» TO DO
Reproduce the full listing below exactly. Do not include the pictures.

Top of SUPPLIED RECORDS

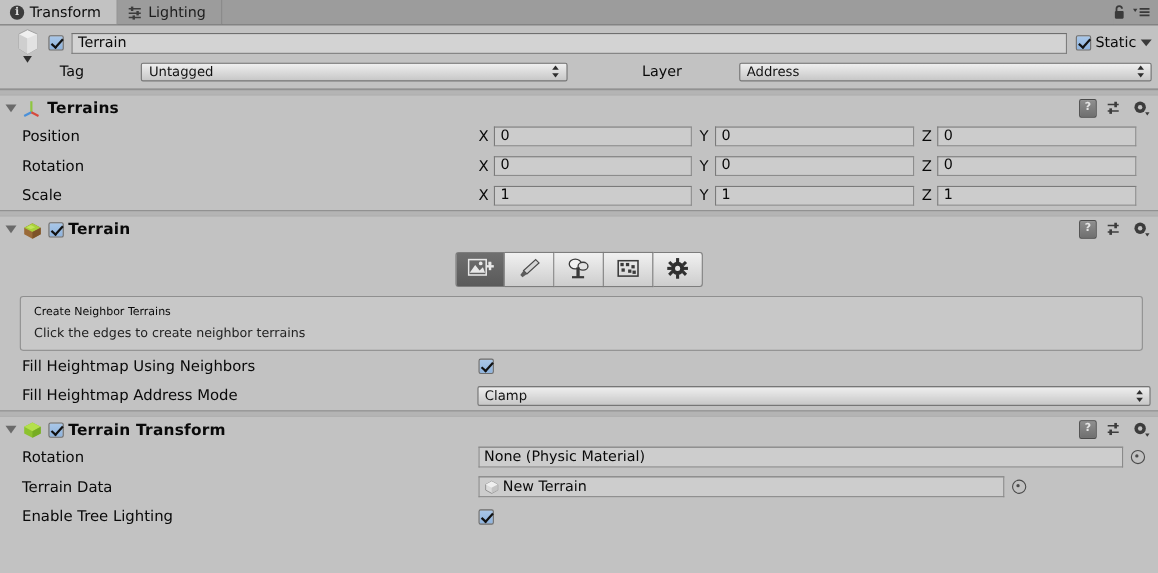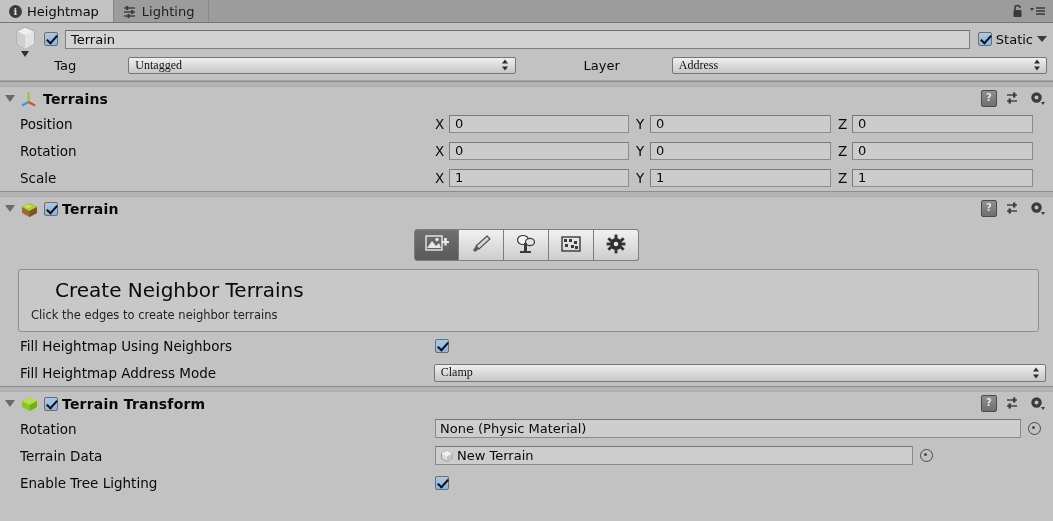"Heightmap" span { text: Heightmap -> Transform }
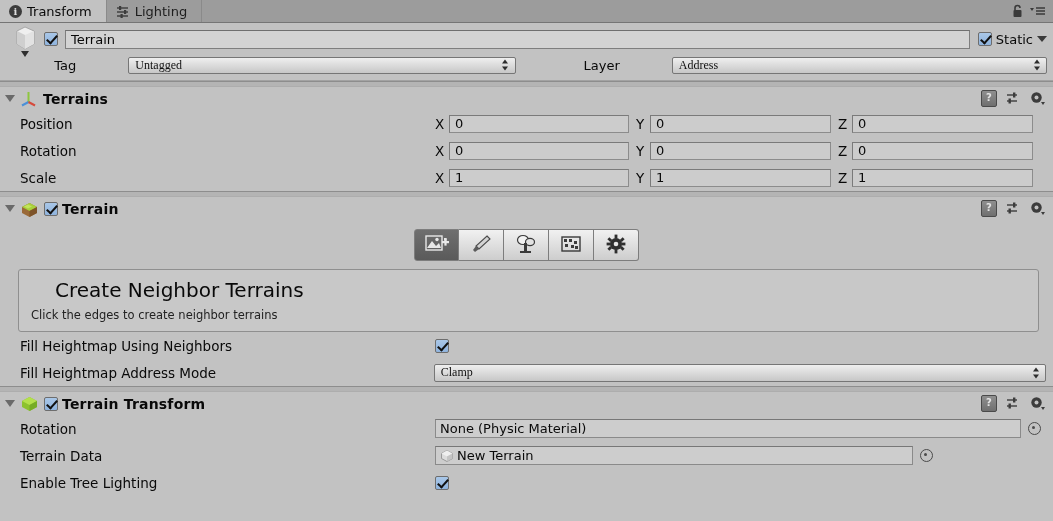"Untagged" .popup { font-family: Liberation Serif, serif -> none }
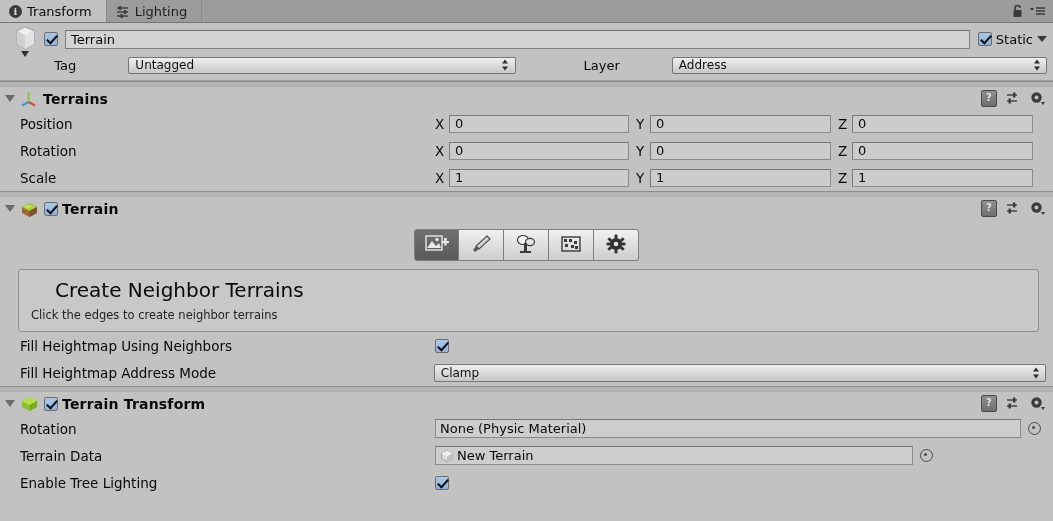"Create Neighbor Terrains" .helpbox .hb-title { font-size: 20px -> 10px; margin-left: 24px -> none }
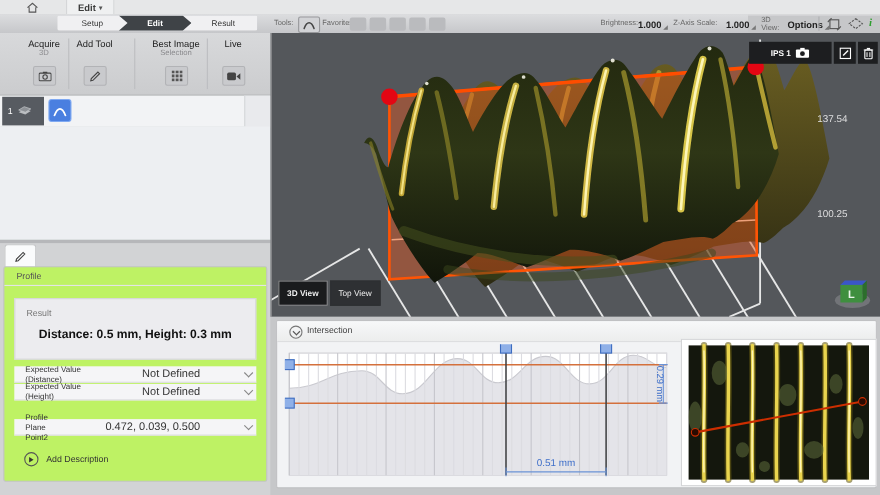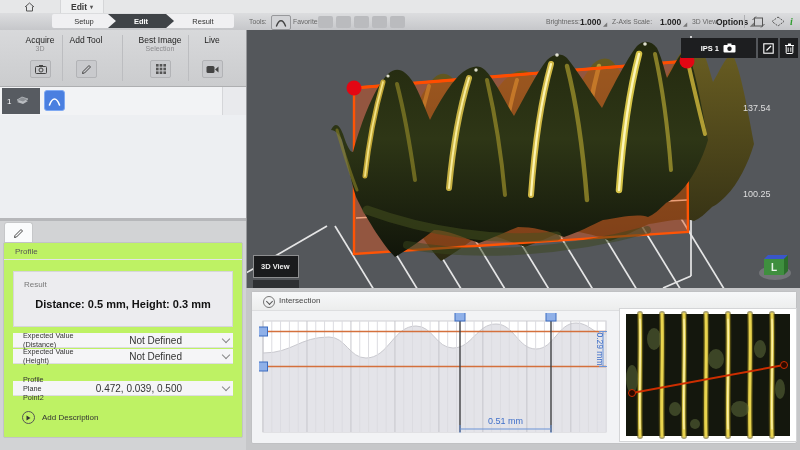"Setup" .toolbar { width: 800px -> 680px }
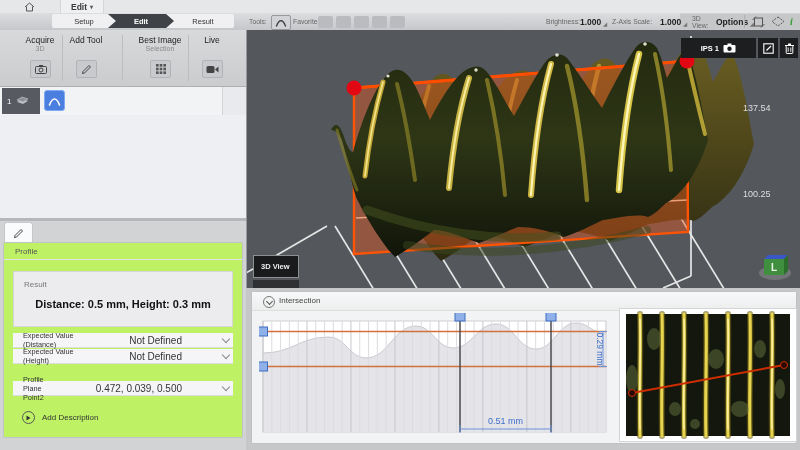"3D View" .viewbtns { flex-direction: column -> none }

Bottom of SUPPLIED RECORDS

» RESPONSE TO THE EXERCISE
"Heightmap" span { text: Heightmap -> Transform }
"Untagged" .popup { font-family: Liberation Serif, serif -> none }
"Create Neighbor Terrains" .helpbox .hb-title { font-size: 20px -> 10px; margin-left: 24px -> none }
"Setup" .toolbar { width: 800px -> 680px }
"3D View" .viewbtns { flex-direction: column -> none }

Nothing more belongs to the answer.